Start of PROVIDED ENTRIES

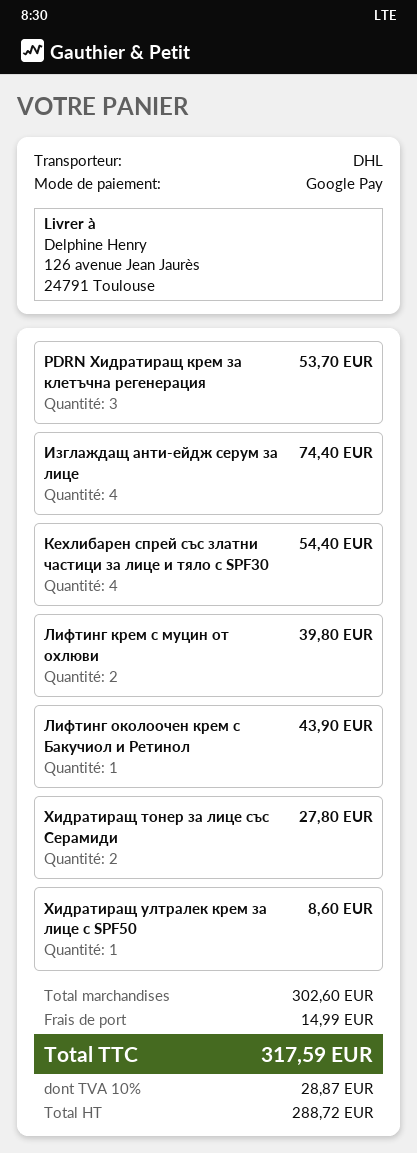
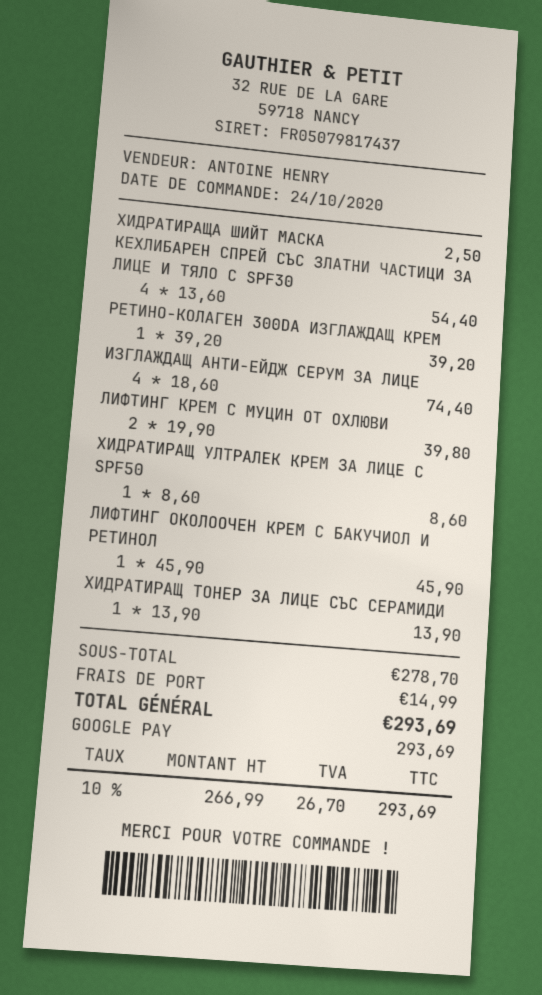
PDRN Хидратиращ крем за клетъчна регенерация: 3 for 53.70 -> none
Лифтинг околоочен крем с Бакучиол и Ретинол: 1 for 43.90 -> 1 for 45.90
Хидратиращ тонер за лице със Серамиди: 2 for 27.80 -> 1 for 13.90
ХИДРАТИРАЩА ШИЙТ МАСКА: none -> 1 for 2.50
РЕТИНО-КОЛАГЕН 300DA ИЗГЛАЖДАЩ КРЕМ: none -> 1 for 39.20
subtotal: 302.60 -> 278.70
net: 288.72 -> 266.99
tax: 10% = 28.87 -> 10% = 26.70
total: 317.59 -> 293.69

End of PROVIDED ENTRIES

> _WORK INSTRUCTION_: A word-for-word copy of the entries above is what is needed, without any images.

> _SOLUTION TO THIS TASK_:
PDRN Хидратиращ крем за клетъчна регенерация: 3 for 53.70 -> none
Лифтинг околоочен крем с Бакучиол и Ретинол: 1 for 43.90 -> 1 for 45.90
Хидратиращ тонер за лице със Серамиди: 2 for 27.80 -> 1 for 13.90
ХИДРАТИРАЩА ШИЙТ МАСКА: none -> 1 for 2.50
РЕТИНО-КОЛАГЕН 300DA ИЗГЛАЖДАЩ КРЕМ: none -> 1 for 39.20
subtotal: 302.60 -> 278.70
net: 288.72 -> 266.99
tax: 10% = 28.87 -> 10% = 26.70
total: 317.59 -> 293.69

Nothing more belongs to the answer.